Task to carry out =
Using the records below, transcribe word for word the stretch from the line that contains "[158,222,264,235] environment ->" through the line that contains "[124,740,190,753] [146,758,663,775] [146,778,267,794]", both end lines included, and nothing else.

[Saved data entries]
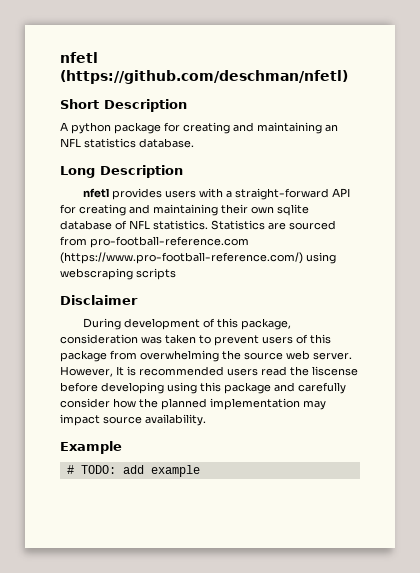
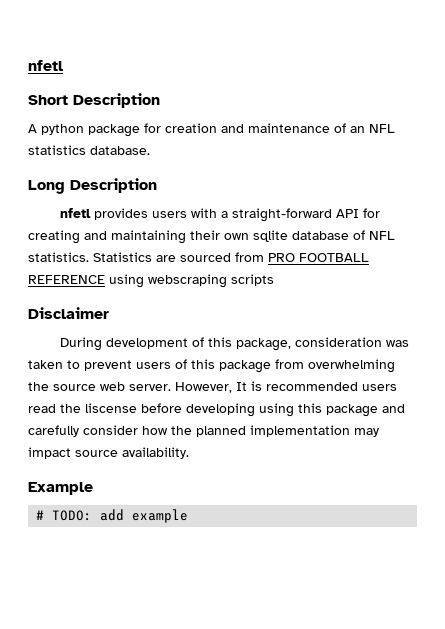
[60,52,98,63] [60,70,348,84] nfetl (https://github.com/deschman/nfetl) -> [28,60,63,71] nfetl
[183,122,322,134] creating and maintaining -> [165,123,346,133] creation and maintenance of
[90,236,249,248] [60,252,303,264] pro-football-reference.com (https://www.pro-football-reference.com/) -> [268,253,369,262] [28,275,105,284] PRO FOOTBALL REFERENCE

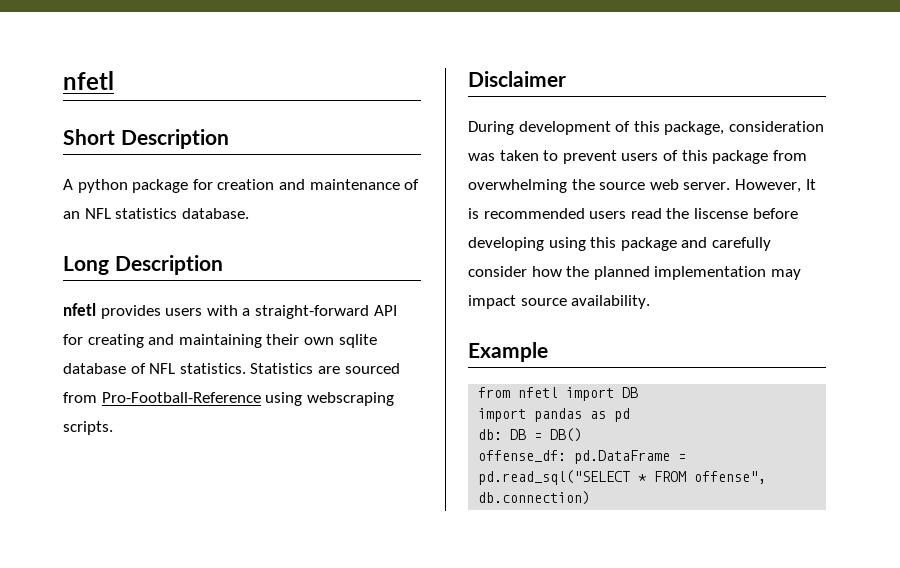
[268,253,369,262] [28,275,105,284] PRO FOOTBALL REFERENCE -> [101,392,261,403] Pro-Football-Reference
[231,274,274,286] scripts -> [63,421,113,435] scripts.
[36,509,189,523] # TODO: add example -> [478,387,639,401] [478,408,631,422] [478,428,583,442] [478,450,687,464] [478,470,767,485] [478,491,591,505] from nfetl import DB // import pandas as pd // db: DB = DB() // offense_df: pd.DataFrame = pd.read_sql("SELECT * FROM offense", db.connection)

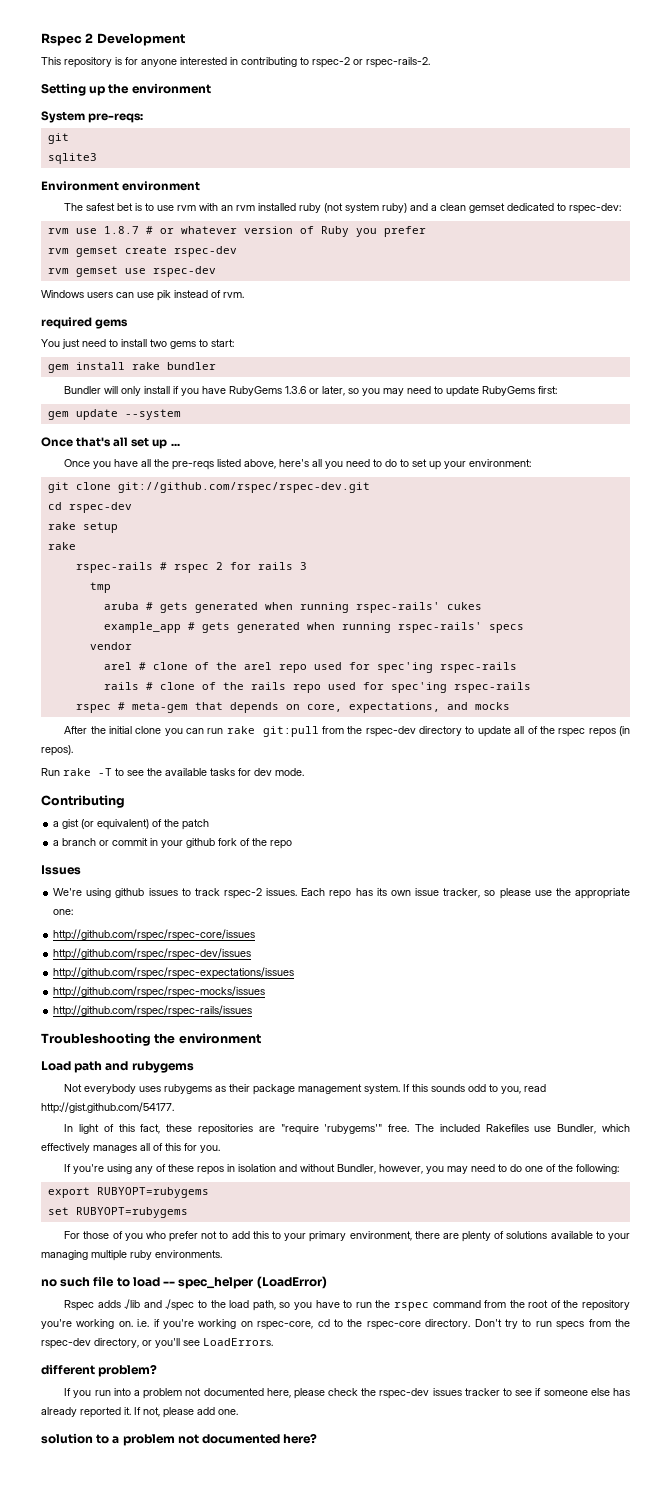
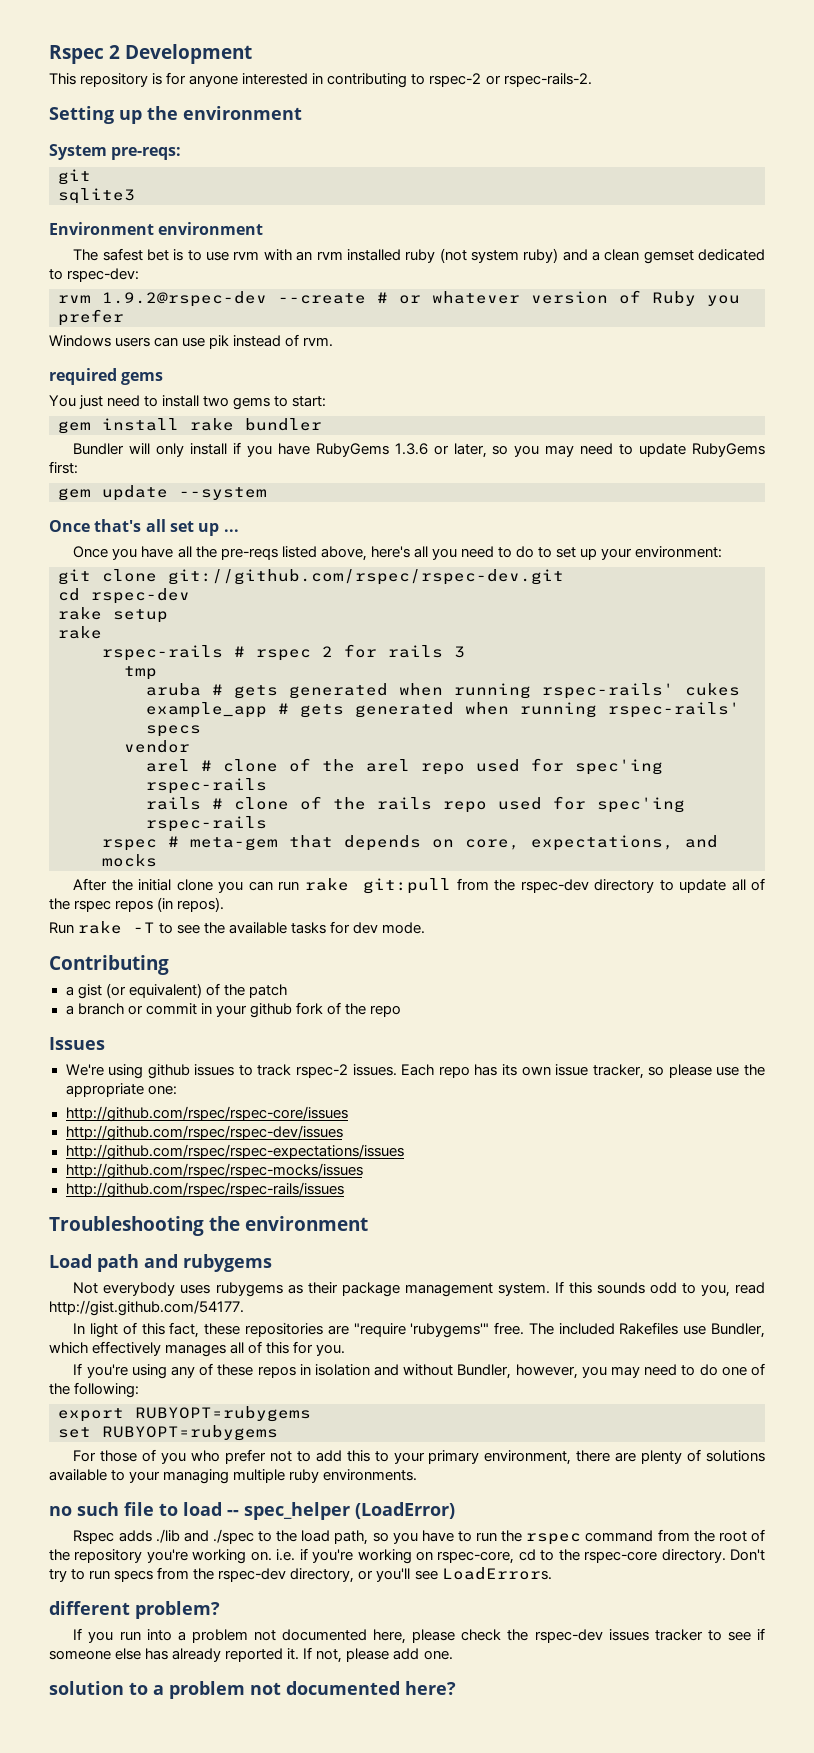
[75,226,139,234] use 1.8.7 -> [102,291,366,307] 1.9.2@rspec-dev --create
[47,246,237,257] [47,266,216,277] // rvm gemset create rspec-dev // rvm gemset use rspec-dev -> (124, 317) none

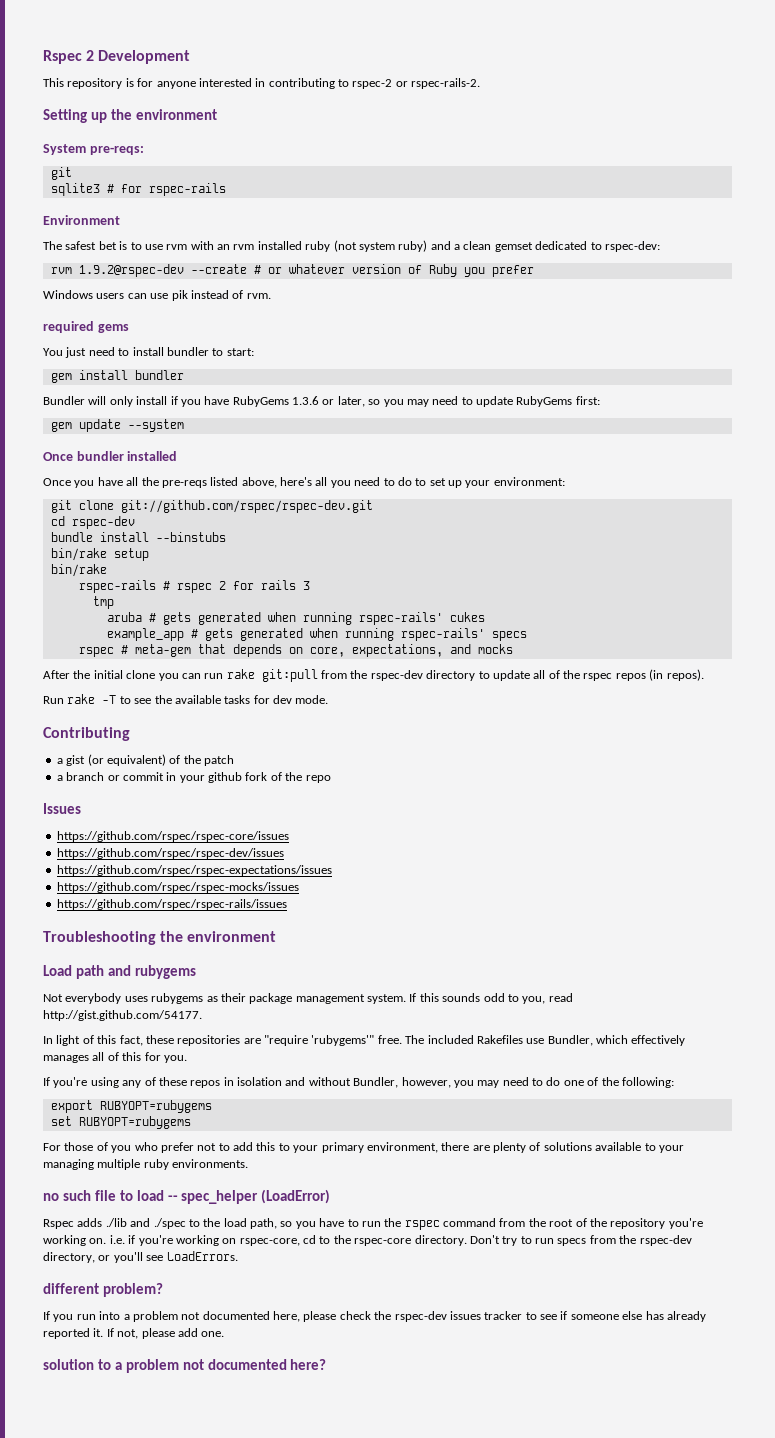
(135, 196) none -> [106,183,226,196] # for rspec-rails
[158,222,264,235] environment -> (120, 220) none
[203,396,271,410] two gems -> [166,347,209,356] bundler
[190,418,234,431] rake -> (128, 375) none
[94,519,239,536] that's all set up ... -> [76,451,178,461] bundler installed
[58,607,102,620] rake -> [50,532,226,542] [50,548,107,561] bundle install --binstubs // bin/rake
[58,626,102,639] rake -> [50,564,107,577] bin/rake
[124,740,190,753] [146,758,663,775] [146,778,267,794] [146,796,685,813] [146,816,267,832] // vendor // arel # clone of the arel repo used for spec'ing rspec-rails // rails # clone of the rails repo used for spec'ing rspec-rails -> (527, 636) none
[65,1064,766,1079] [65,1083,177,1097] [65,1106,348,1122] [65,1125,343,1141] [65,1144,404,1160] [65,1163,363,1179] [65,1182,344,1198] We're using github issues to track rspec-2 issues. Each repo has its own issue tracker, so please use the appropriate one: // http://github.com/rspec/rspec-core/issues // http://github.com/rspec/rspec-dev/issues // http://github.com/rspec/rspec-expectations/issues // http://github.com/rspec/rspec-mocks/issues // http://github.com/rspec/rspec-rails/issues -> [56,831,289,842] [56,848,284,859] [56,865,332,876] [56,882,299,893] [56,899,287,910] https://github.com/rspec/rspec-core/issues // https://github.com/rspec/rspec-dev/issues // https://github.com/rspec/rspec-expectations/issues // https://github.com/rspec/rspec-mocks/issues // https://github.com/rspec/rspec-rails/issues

Completed task =
[158,222,264,235] environment -> (120, 220) none
[203,396,271,410] two gems -> [166,347,209,356] bundler
[190,418,234,431] rake -> (128, 375) none
[94,519,239,536] that's all set up ... -> [76,451,178,461] bundler installed
[58,607,102,620] rake -> [50,532,226,542] [50,548,107,561] bundle install --binstubs // bin/rake
[58,626,102,639] rake -> [50,564,107,577] bin/rake
[124,740,190,753] [146,758,663,775] [146,778,267,794] [146,796,685,813] [146,816,267,832] // vendor // arel # clone of the arel repo used for spec'ing rspec-rails // rails # clone of the rails repo used for spec'ing rspec-rails -> (527, 636) none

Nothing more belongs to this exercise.